Por
Álvaro Vidal
Cuando el siglo XX descorría
su velo, específicamente en 1908, nacía en Pergamino –municipio rural de la
Provincia de Buenos Aires- Héctor
Rodolfo Chavero, quien años después sería reconocido por el mundo cultural
de nuestro país y del exterior como Atahualpa Yupanqui.
Compositor, poeta y cantante,
quien a través de sus zambas, vidalas, gatos y canciones, fue incorporando lo
mejor de la tradición argentina a lo que entonces se llamó la “Nueva Canción”.
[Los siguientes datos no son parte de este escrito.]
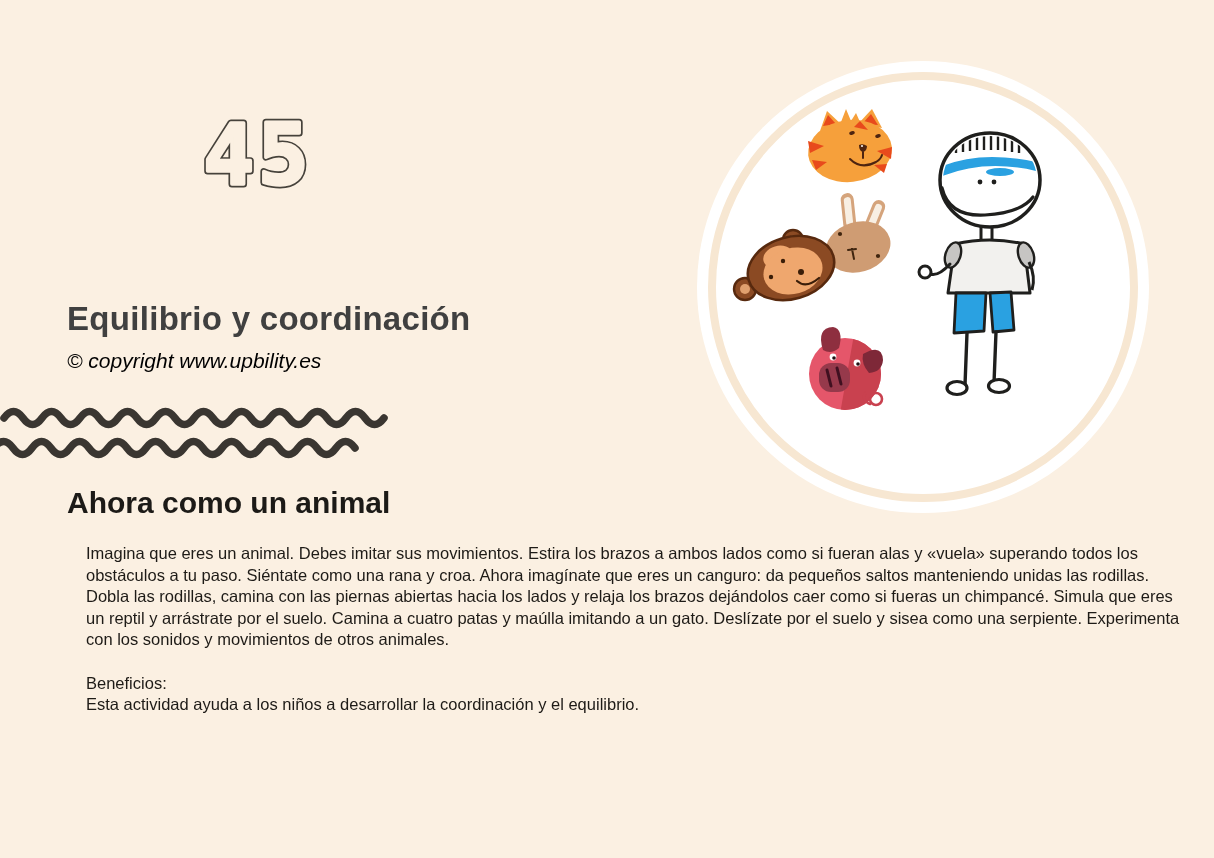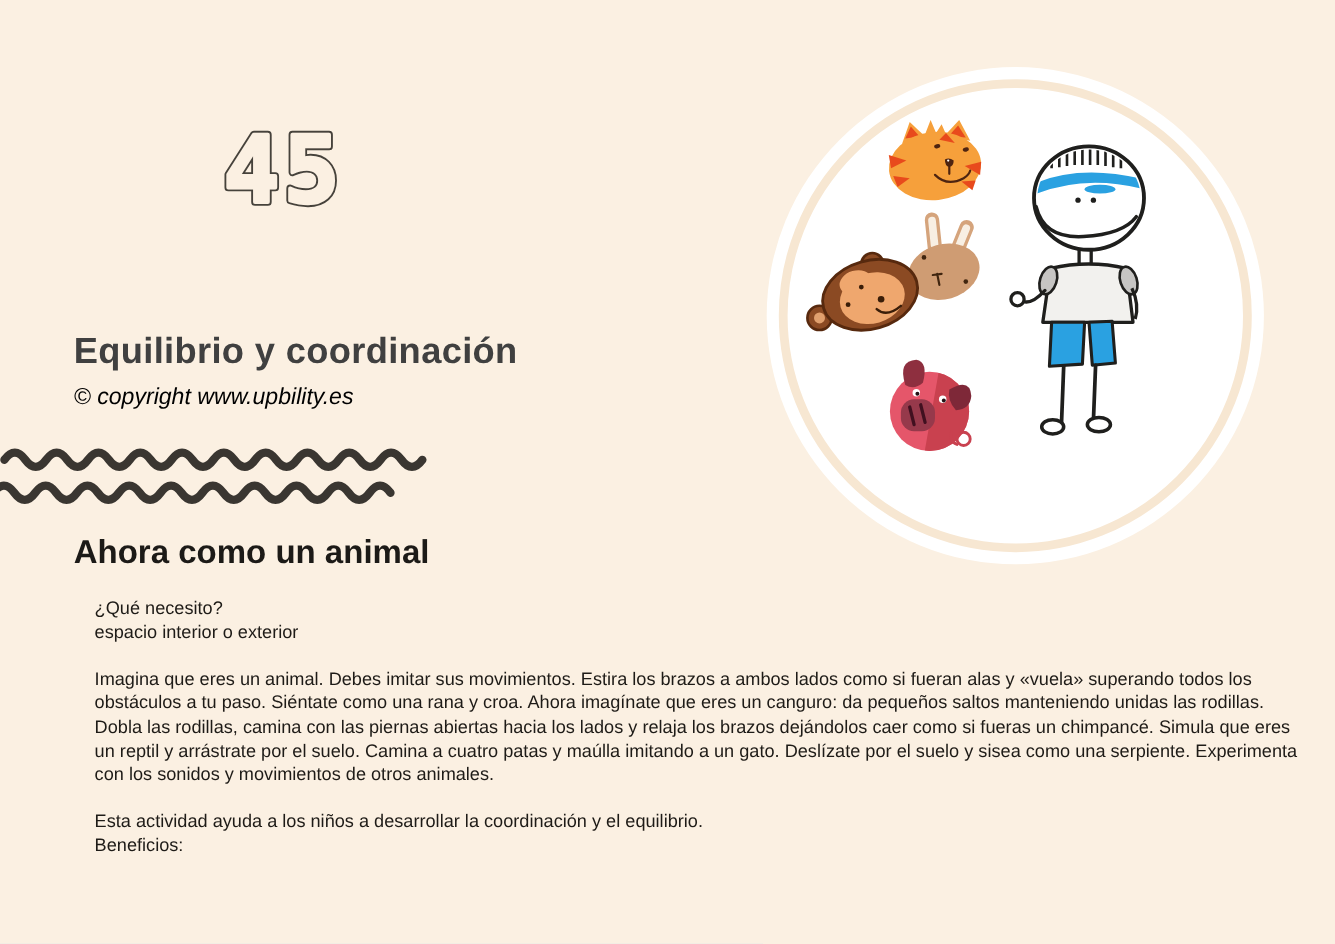--- a/index.html
+++ b/index.html
@@ -56,10 +56,6 @@
   <h2 class="activity-title">Ahora como un animal</h2>
 
   <div class="content">
-    <div class="block">
-      <p>¿Qué necesito?</p>
-      <p>espacio interior o exterior</p>
-    </div>
     <div class="block">
       <p>Imagina que eres un animal. Debes imitar sus movimientos. Estira los brazos a ambos lados como si fueran alas y «vuela» superando todos los obstáculos a tu paso. Siéntate como una rana y croa. Ahora imagínate que eres un canguro: da pequeños saltos manteniendo unidas las rodillas. Dobla las rodillas, camina con las piernas abiertas hacia los lados y relaja los brazos dejándolos caer como si fueras un chimpancé. Simula que eres un reptil y arrástrate por el suelo. Camina a cuatro patas y maúlla imitando a un gato. Deslízate por el suelo y sisea como una serpiente. Experimenta con los sonidos y movimientos de otros animales.</p>
     </div>

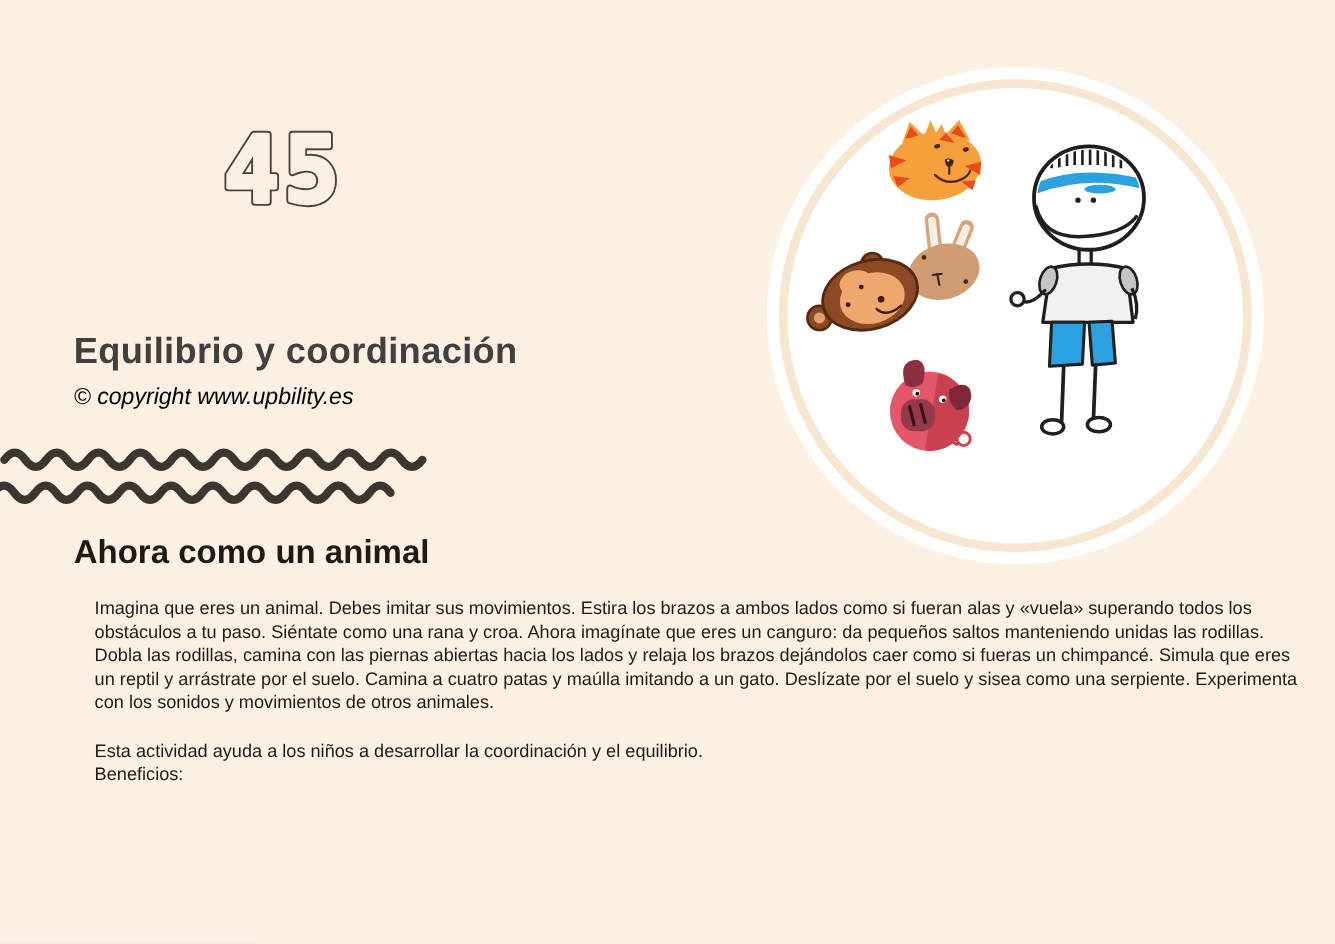--- a/index.html
+++ b/index.html
@@ -60,8 +60,8 @@
       <p>Imagina que eres un animal. Debes imitar sus movimientos. Estira los brazos a ambos lados como si fueran alas y «vuela» superando todos los obstáculos a tu paso. Siéntate como una rana y croa. Ahora imagínate que eres un canguro: da pequeños saltos manteniendo unidas las rodillas. Dobla las rodillas, camina con las piernas abiertas hacia los lados y relaja los brazos dejándolos caer como si fueras un chimpancé. Simula que eres un reptil y arrástrate por el suelo. Camina a cuatro patas y maúlla imitando a un gato. Deslízate por el suelo y sisea como una serpiente. Experimenta con los sonidos y movimientos de otros animales.</p>
     </div>
     <div class="block">
+      <p>Beneficios:</p>
       <p>Esta actividad ayuda a los niños a desarrollar la coordinación y el equilibrio.</p>
-      <p>Beneficios:</p>
     </div>
   </div>
 

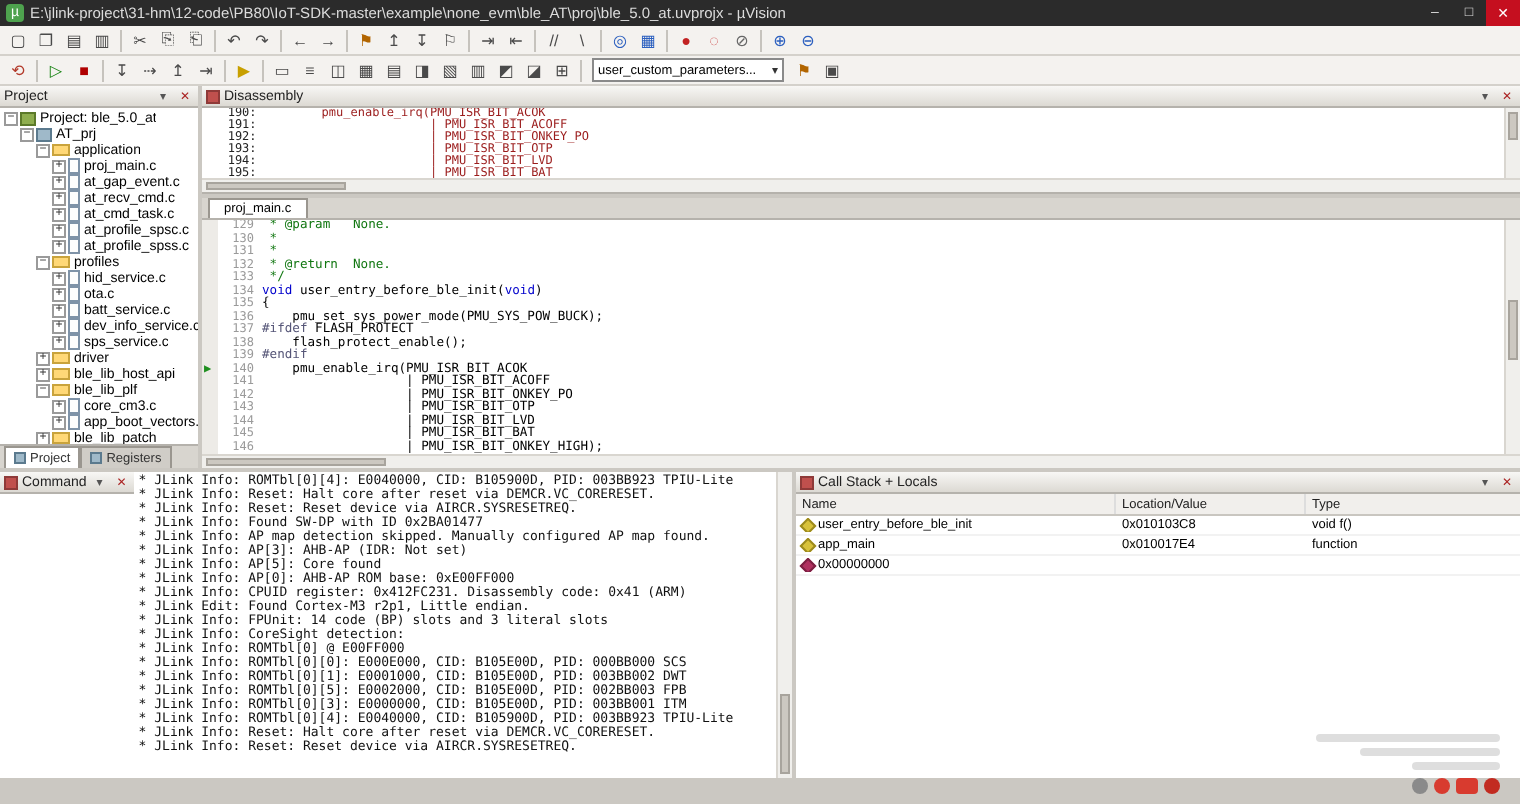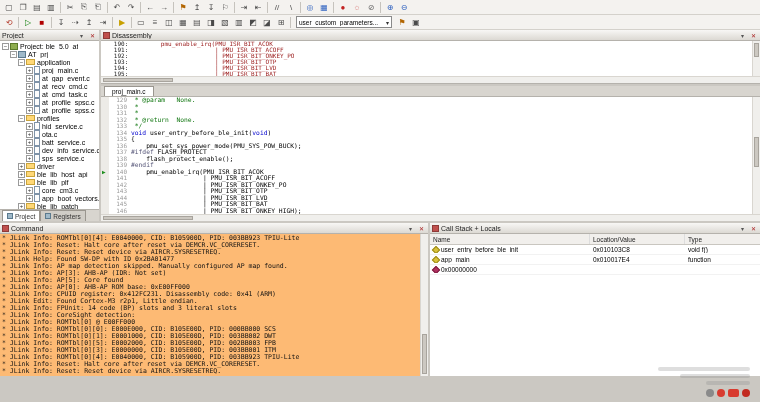--- a/index.html
+++ b/index.html
@@ -111,6 +111,15 @@
 
 <div id="app">
 
+  <div class="titlebar">
+    <span class="title-icon">µ</span>
+    <span class="title-text">E:\jlink-project\31-hm\12-code\PB80\IoT-SDK-master\example\none_evm\ble_AT\proj\ble_5.0_at.uvprojx - µVision</span>
+    <span class="win-btns">
+      <span class="win-btn">–</span>
+      <span class="win-btn">□</span>
+      <span class="win-btn close">✕</span>
+    </span>
+  </div>
 
 
   <div class="toolbar" id="tb1">

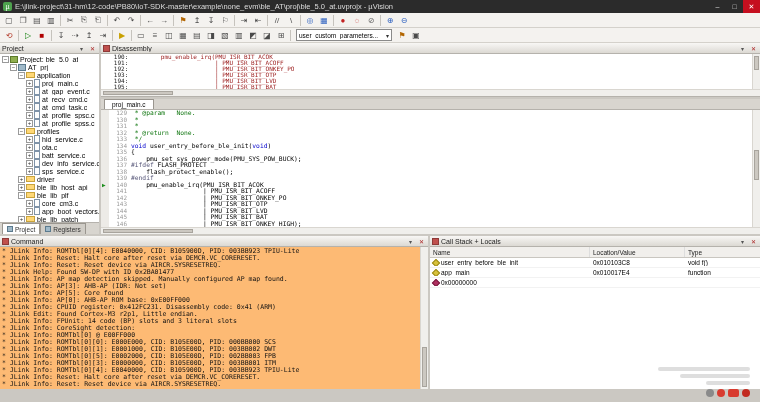--- a/index.html
+++ b/index.html
@@ -80,7 +80,7 @@
 
   
   .bottom { display:flex; height:155px; border-top:2px solid #cbc8c2; background:#cbc8c2; }
-  .cmd-panel { width:430px; flex:none; background:#fdba74; display:flex; flex-direction:column; border-right:2px solid #cbc8c2; }
+  .cmd-panel { width:398px; flex:none; background:#ffffff; display:flex; flex-direction:row; border-right:2px solid #cbc8c2; }
   .cmd-body { flex:1; position:relative; overflow:hidden; font-family:"DejaVu Sans Mono",monospace; font-size:6.5px; line-height:7px; padding:1px 0 0 2px; color:#111; }
   .cmd-line { white-space:pre; height:7px; }
   .cs-panel { flex:1; min-width:0; background:#fff; display:flex; flex-direction:column; }

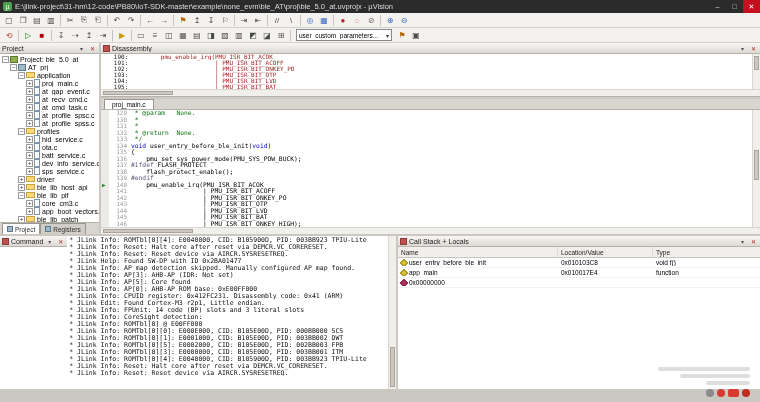--- a/index.html
+++ b/index.html
@@ -472,7 +472,7 @@
       <div class="cmd-line">* JLink Info: ROMTbl[0][4]: E0040000, CID: B105900D, PID: 003BB923 TPIU-Lite</div>
           <div class="cmd-line">* JLink Info: Reset: Halt core after reset via DEMCR.VC_CORERESET.</div>
           <div class="cmd-line">* JLink Info: Reset: Reset device via AIRCR.SYSRESETREQ.</div>
-          <div class="cmd-line">* JLink Help: Found SW-DP with ID 0x2BA01477</div>
+          <div class="cmd-line">* JLink Info: Found SW-DP with ID 0x2BA01477</div>
           <div class="cmd-line">* JLink Info: AP map detection skipped. Manually configured AP map found.</div>
           <div class="cmd-line">* JLink Info: AP[3]: AHB-AP (IDR: Not set)</div>
           <div class="cmd-line">* JLink Info: AP[5]: Core found</div>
Sus obras fueron expresando el dolor de los humildes, sobre todo de aquellos
que eran explotados en el marco de la vida campesina, hecho plasmado en la
descripción que desarrolla en su célebre texto “El Payador Perseguido”.
“Yo
sé que muchos dirán
que
peco de atrevimiento
si
largo mi pensamiento
pal`
rumbo que ya elegí,
pero
siempre he sido así,
galopeador
contra el viento”.
Asimismo, el paisaje latinoamericano fue creciendo en su repertorio y por eso recopiló un pequeño poema que musicalizó, “Duerme Negrito”; pero llegó a su encuentro máximo con su brillante “Canción para Pablo Neruda”.
“El
amor a los hombres repite tus poemas.
En
cada calabozo de América
un
muchacho recuerda tus poemas.
Pablo
nuestro que estás en tu Chile.
Gracias
por la ternura que nos diste”.
Este peregrino de la canción y
predicador de la libertad y la justicia, se enorgullecía siempre al evocar a
sus antepasados, mezcla de criollos e indios, así también al rescatar sus
orígenes proletarios, solía decir: “Mi abuelo fue carretero y mi padre
domador”.
Por otra parte, con su esposa Nenette de origen francés –quien
también colaboró en algunas ilustraciones musicales con el seudónimo de Pablo Del Cerro- fueron forjando una
familia que se pudo prolongar en sus nietos Paulita, Muriel y Emiliano. Además,
“Don Ata” como lo llamaban quienes
mucho lo querían, siguió cantando con su estilo casi “a media voz”, “bajito”,
porque según expresaba “el que se larga a los gritos, no escucha su propio
canto”. Eso bastaba para que la emoción creciera en quienes tenían el placer de
acompañarlo en sus recitales.
En estos últimos, pudo dejar un mensaje elocuente para las nuevas generaciones, mediante una de sus canciones más representativas: “Le tengo rabia al silencio”, poesía que es como un himno que tiene un innegable estímulo futuro:
“Le
tengo rabia al silencio
por lo
mucho que perdí.
Que no
se quede callado
quien
quiera vivir feliz”.
Este inolvidable artista argentino, maestro de la palabra y el canto, Don Atahualpa Yupanqui, falleció en Nimes, Francia, en 1992.